**Instructions to follow**
Look for "door" in every line of the listing. Copy the lines that have it.

**Records for this task**

»»

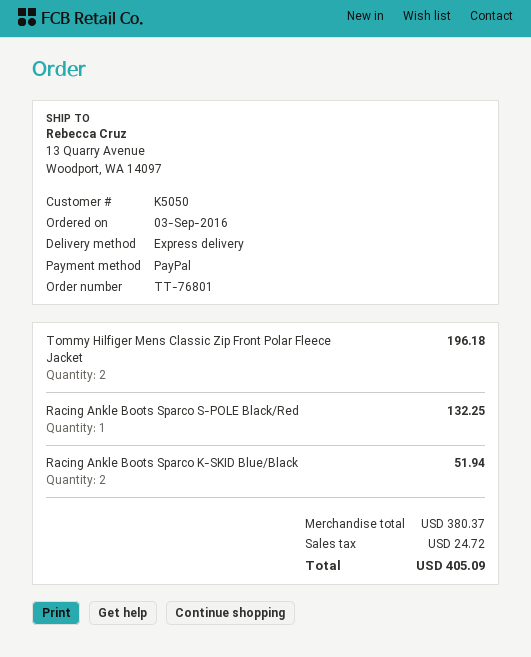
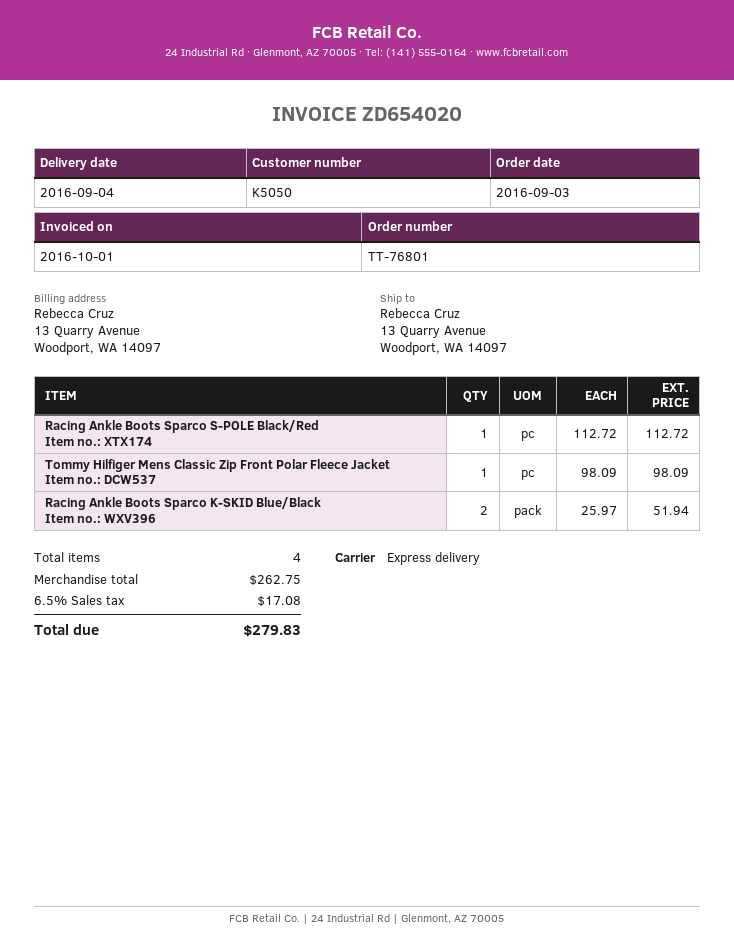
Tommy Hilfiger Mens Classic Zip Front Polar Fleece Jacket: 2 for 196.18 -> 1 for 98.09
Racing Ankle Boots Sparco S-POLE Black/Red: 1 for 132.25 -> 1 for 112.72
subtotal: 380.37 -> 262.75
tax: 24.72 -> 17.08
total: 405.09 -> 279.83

««
»»

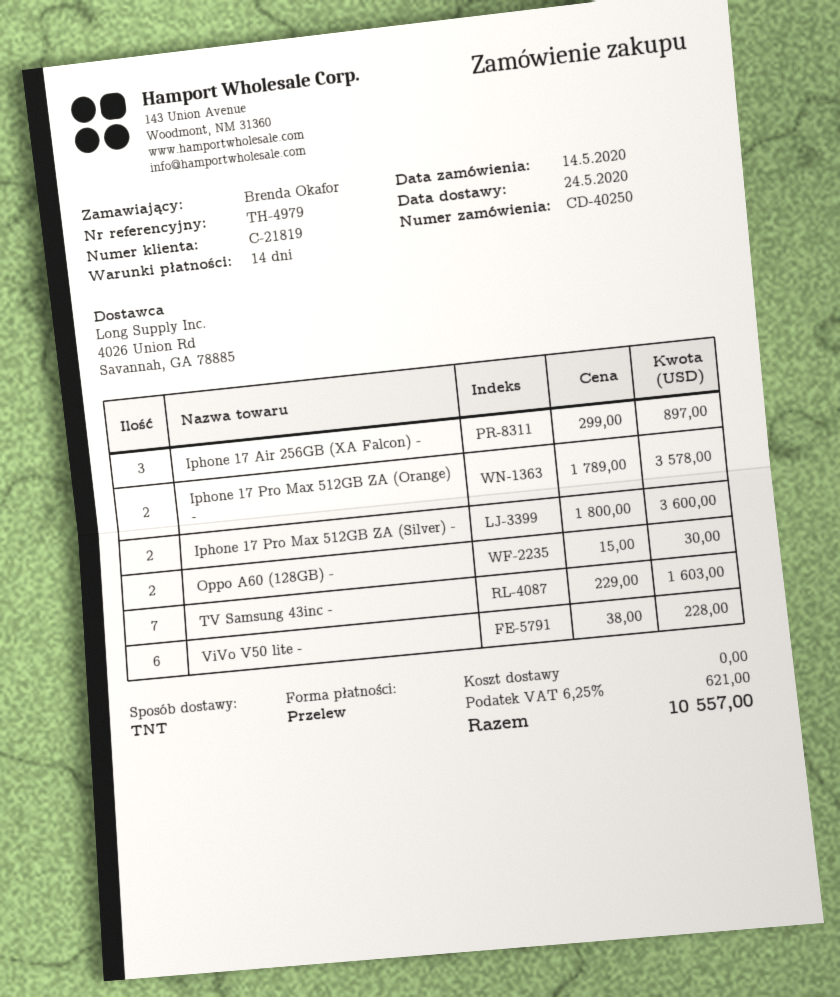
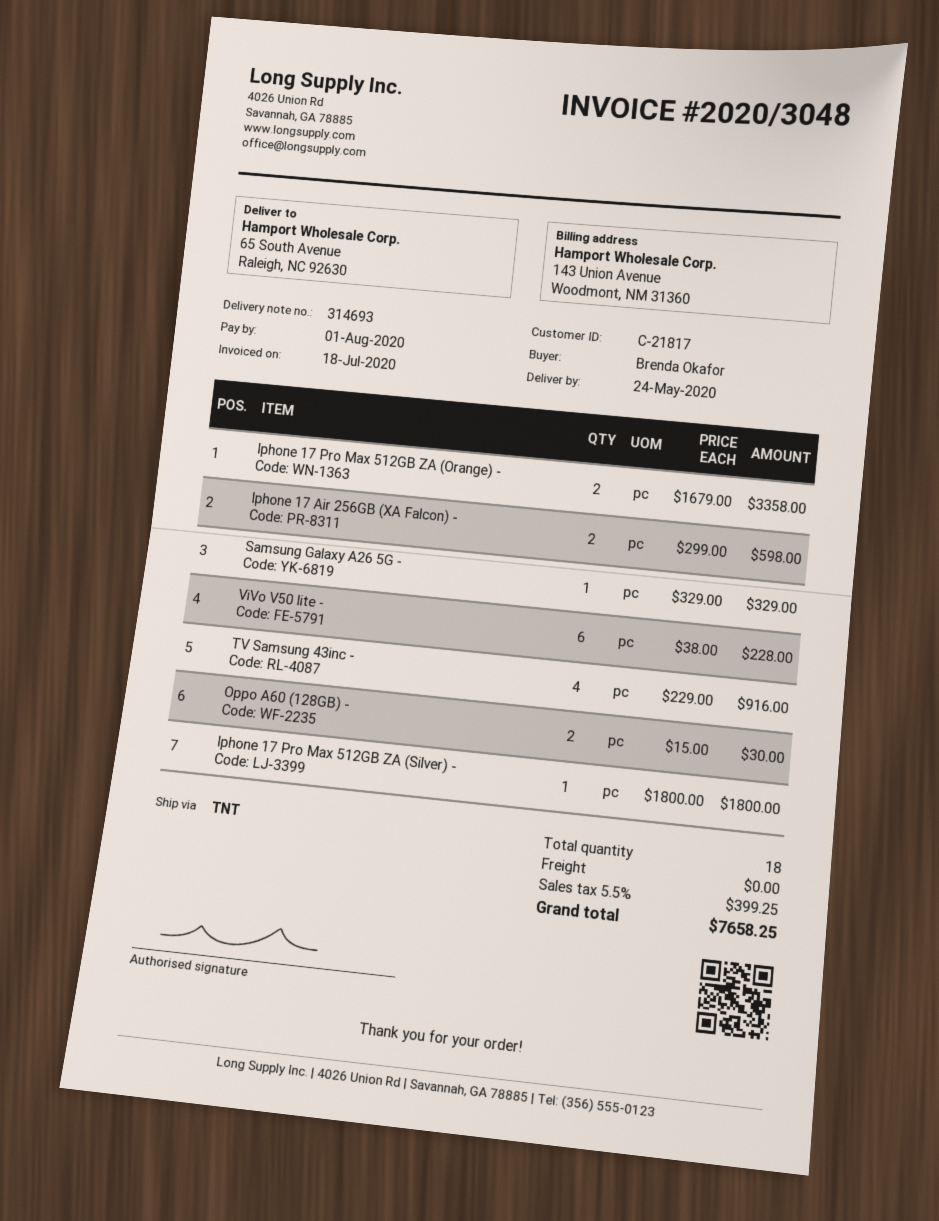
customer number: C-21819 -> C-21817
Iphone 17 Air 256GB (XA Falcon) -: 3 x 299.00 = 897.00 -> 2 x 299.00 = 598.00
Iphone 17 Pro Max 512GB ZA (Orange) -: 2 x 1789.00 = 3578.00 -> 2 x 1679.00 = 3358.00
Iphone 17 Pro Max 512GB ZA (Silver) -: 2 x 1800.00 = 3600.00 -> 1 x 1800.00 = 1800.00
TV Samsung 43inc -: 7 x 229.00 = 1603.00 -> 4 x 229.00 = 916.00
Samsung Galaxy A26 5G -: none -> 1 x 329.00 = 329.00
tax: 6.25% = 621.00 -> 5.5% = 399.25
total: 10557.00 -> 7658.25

««
»»

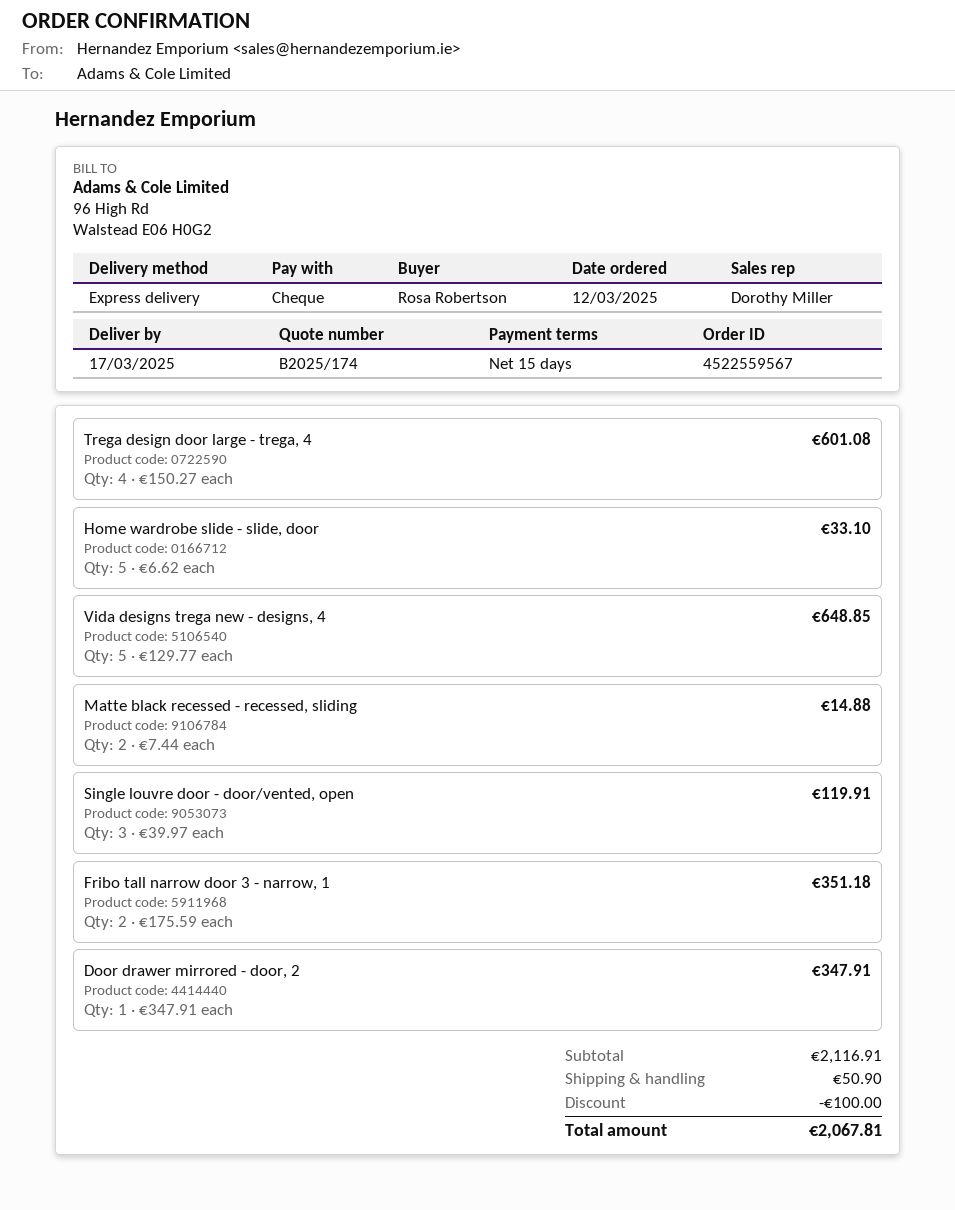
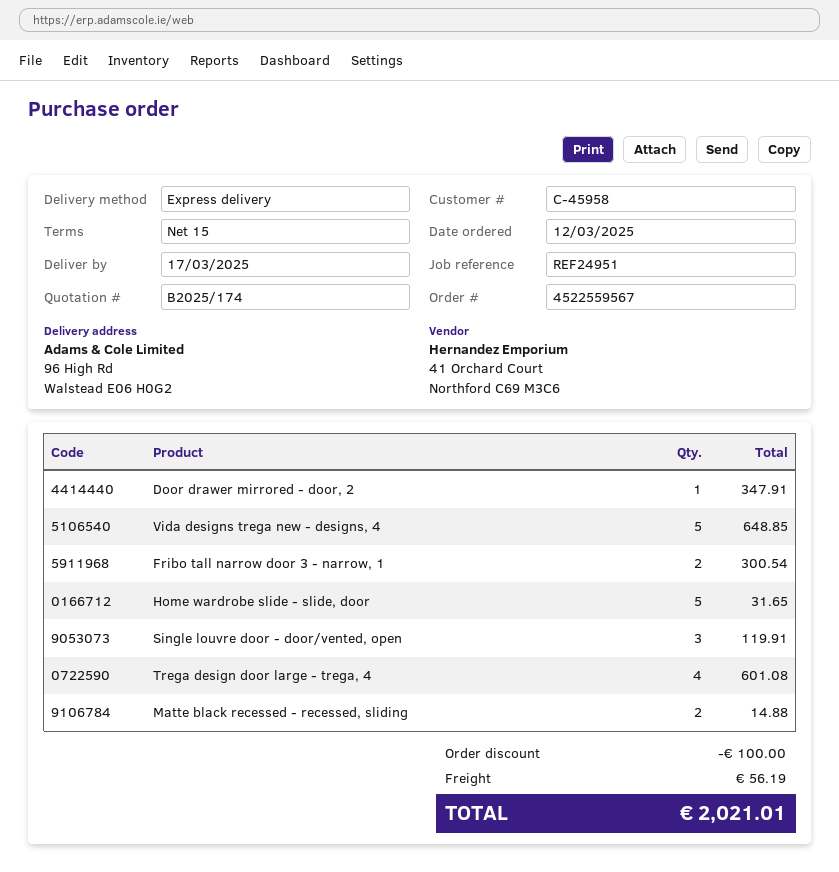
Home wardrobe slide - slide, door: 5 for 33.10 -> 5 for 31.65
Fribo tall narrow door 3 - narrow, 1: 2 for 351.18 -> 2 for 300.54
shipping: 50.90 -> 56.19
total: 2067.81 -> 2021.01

««

**Task result**
Home wardrobe slide - slide, door: 5 for 33.10 -> 5 for 31.65
Fribo tall narrow door 3 - narrow, 1: 2 for 351.18 -> 2 for 300.54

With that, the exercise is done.